How does one present luxury in the midst of a pandemic that has brought immense challenges in all aspects of living?

Suddenly, the world has been forced to step back and retreat to the confines of one’s home to take refuge from the deadly coronavirus. The past nine months has compelled us to work, play, study, learn new skills, workout, even celebrate and grieve in a manner where we physically distance ourselves from each other and preferably, go through the dailiness of living through phone and computer screens.

Just as we have adapted ourselves to the crazy-busy, never-staying-put kind of lifestyle — making home merely a transient space for energizing before slaying more concrete-jungle goals and leading corporate battles — quarantine grants a tricky sense of stillness and savoring quiet moments as luxuries in themselves. Time is a precious commodity and suddenly, one has got a lot of it in one’s hands.

Czarina Ablaza’s kitchen is filled with the holiday spirit.

In the stillness of things comes moments of reflections, realizations and transformations. Practically, that’s what has happened to everyone who have discovered new spaces to use at home, new skills to upscale one’s way of living, and deepened relationships with loved ones and those one can finally catch up with — no matter if it’s just online.

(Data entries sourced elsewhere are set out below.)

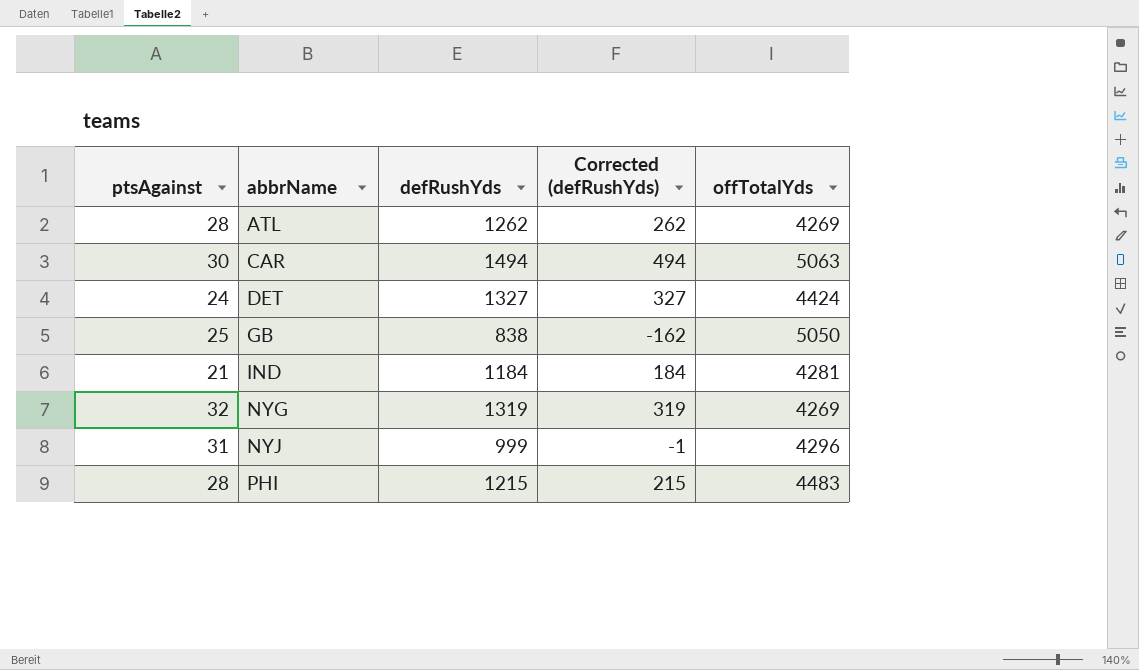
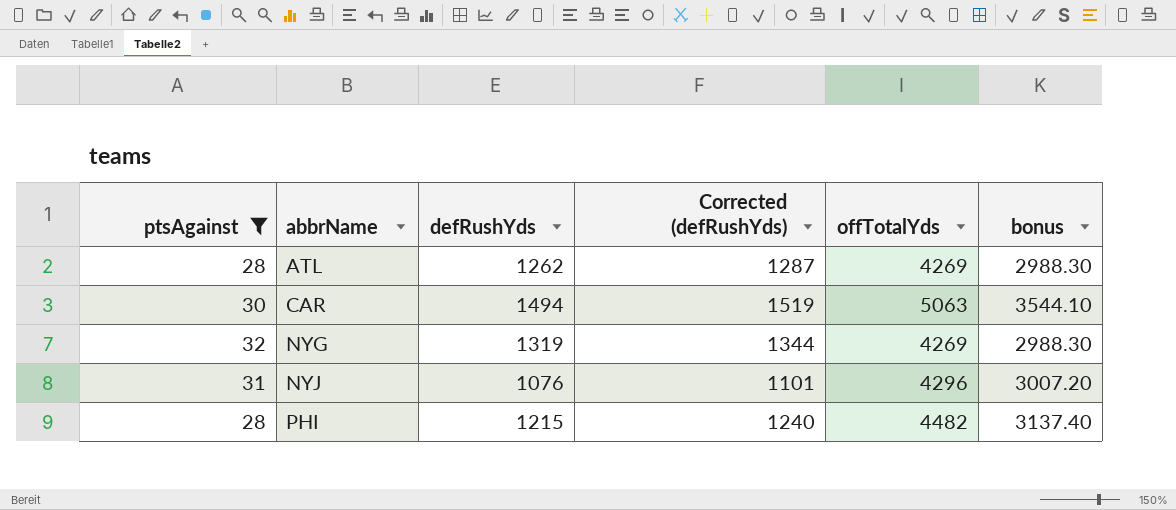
filter: none -> ptsAgainst >= 28
column Corrected (defRushYds) | formula: [defRushYds] - 1000 -> [defRushYds] + 25
column bonus | formula: none -> [offTotalYds] * 0.7
NYJ | defRushYds: 999 -> 1076
PHI | offTotalYds: 4483 -> 4482

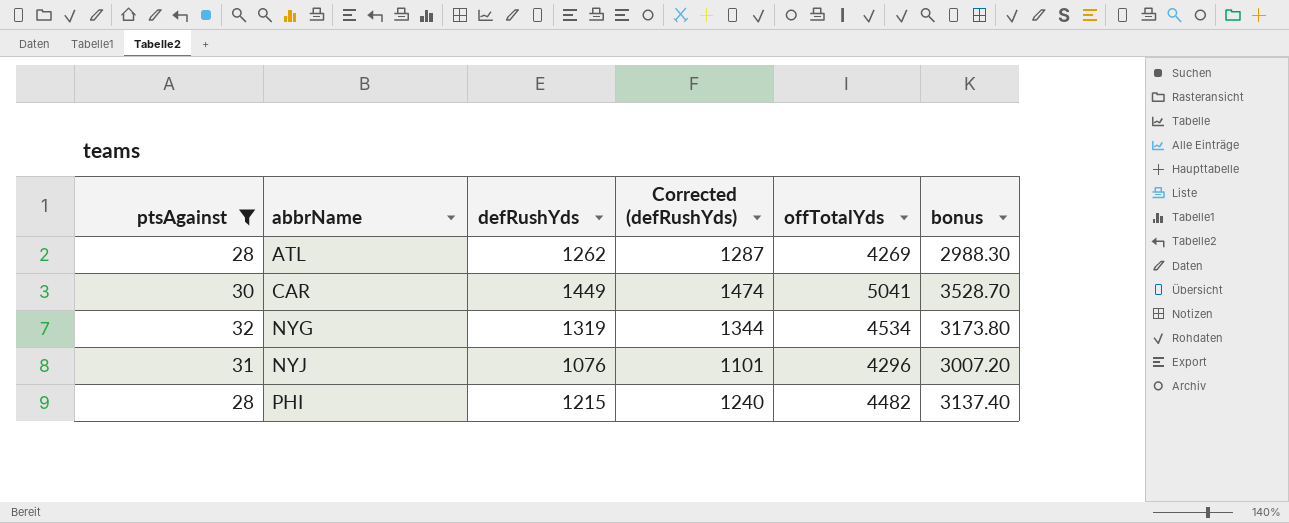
CAR | defRushYds: 1494 -> 1449
CAR | Corrected (defRushYds): 1519 -> 1474
CAR | offTotalYds: 5063 -> 5041
CAR | bonus: 3544.10 -> 3528.70
NYG | offTotalYds: 4269 -> 4534
NYG | bonus: 2988.30 -> 3173.80

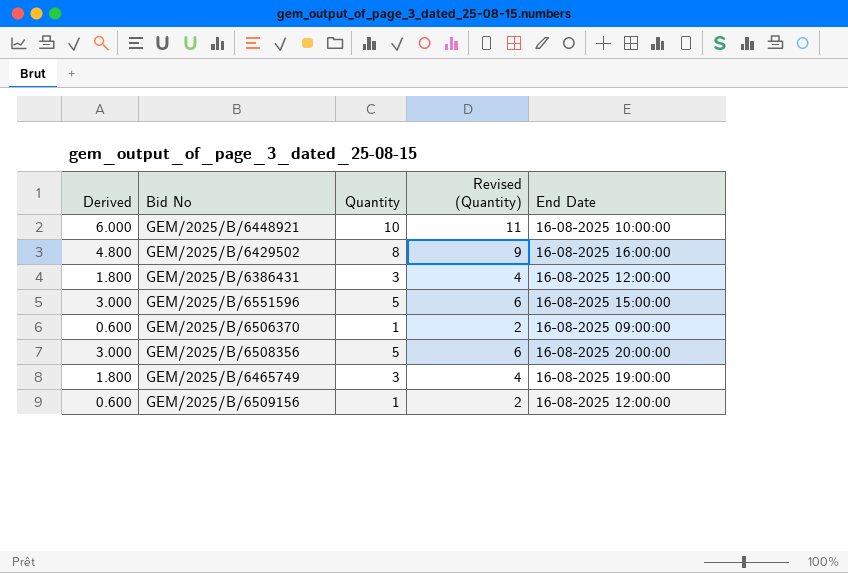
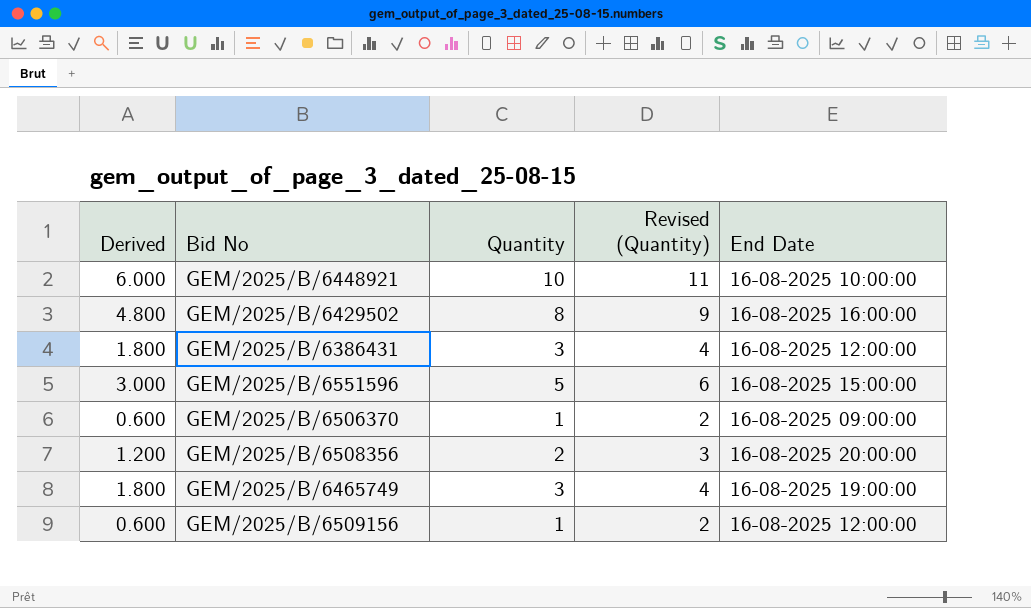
GEM/2025/B/6508356 | Derived: 3.000 -> 1.200
GEM/2025/B/6508356 | Quantity: 5 -> 2
GEM/2025/B/6508356 | Revised (Quantity): 6 -> 3

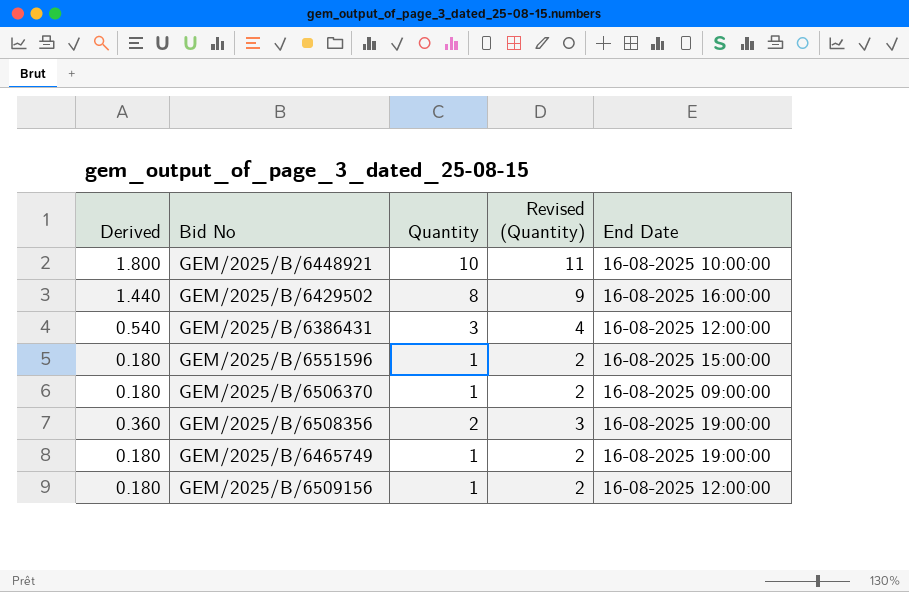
column Derived | formula: [Quantity] * 0.6 -> [Quantity] * 0.18
GEM/2025/B/6551596 | Quantity: 5 -> 1
GEM/2025/B/6551596 | Revised (Quantity): 6 -> 2
GEM/2025/B/6508356 | End Date: 16-08-2025 20:00:00 -> 16-08-2025 19:00:00
GEM/2025/B/6465749 | Quantity: 3 -> 1
GEM/2025/B/6465749 | Revised (Quantity): 4 -> 2

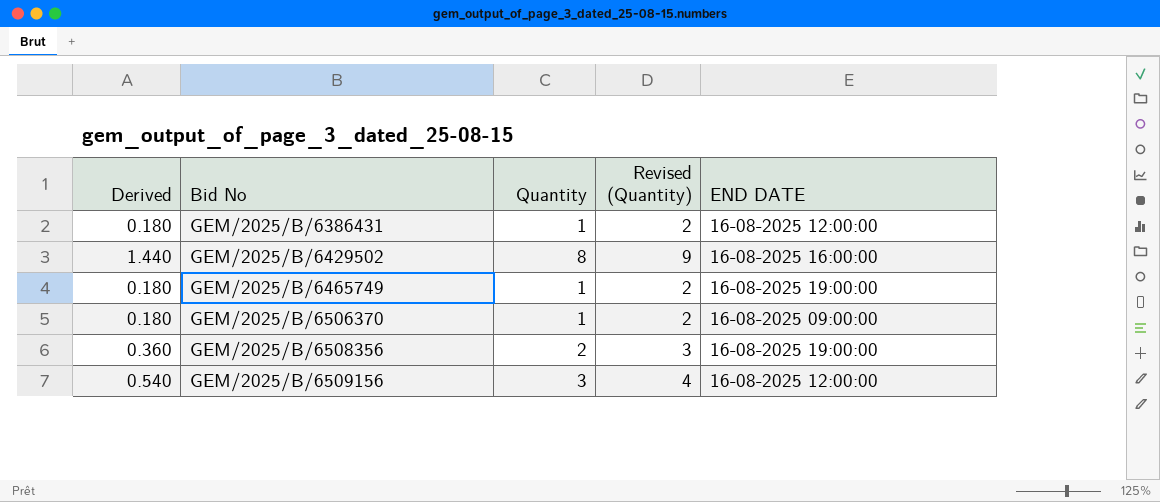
row order: none -> Bid No ascending
column name: End Date -> END DATE
row GEM/2025/B/6448921: 1.800 | 10 | 11 | 16-08-2025 10:00:00 -> none
row GEM/2025/B/6551596: 0.180 | 1 | 2 | 16-08-2025 15:00:00 -> none
GEM/2025/B/6386431 | Derived: 0.540 -> 0.180
GEM/2025/B/6386431 | Quantity: 3 -> 1
GEM/2025/B/6386431 | Revised (Quantity): 4 -> 2
GEM/2025/B/6509156 | Derived: 0.180 -> 0.540
GEM/2025/B/6509156 | Quantity: 1 -> 3
GEM/2025/B/6509156 | Revised (Quantity): 2 -> 4

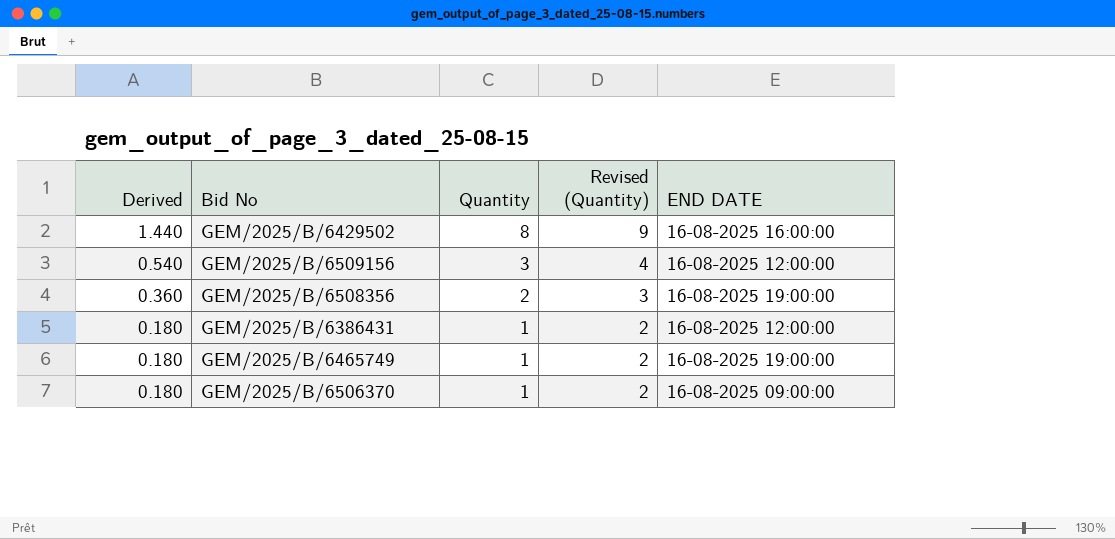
row order: Bid No ascending -> Derived descending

In this issue, we discover that luxury is really a mindset. It’s not just about the material trappings that we invest in, but as our gracious “guests”—the people who have wonderfully opened their living spaces—it’s what you do with your high-end fixture or opulent habitat that should make you a better, kinder human being in this chaotic world.

Philip Cu Unjieng’s private library.

Here, topnotch architect Cathy Saldana gives us a general view of how the future of Philippine architecture is challenged to modify its practices in the new world. We also take a peek at soon-to-rise Shang Residences Wack Wack and why its generous spaces and state-of-the-art amenities makes it the ideal space to hide away in the new normal and beyond. We also get an insight from award-winning designer Ito Kish on why luxury isn’t really about price points but truly about originality and the timelessness of design.

We also learn that we are not much different from the yearnings of those who have put their heart and soul in reimagining their living spaces. People just want to breathe and be happy in a space where they can be their authentic selves. And we are all just looking forward to better days when a COVID-19 vaccine has finally been approved.

Archie Tiu swims with bright ideas when surrounded by his fish tanks.

Meanwhile, luxury is a state of mind and a state of the spirit, too, where we just have to believe that life, home, the people who matter to us — or even those whom we should look after — are not to be ignored but rather given time and its company relished in the moment.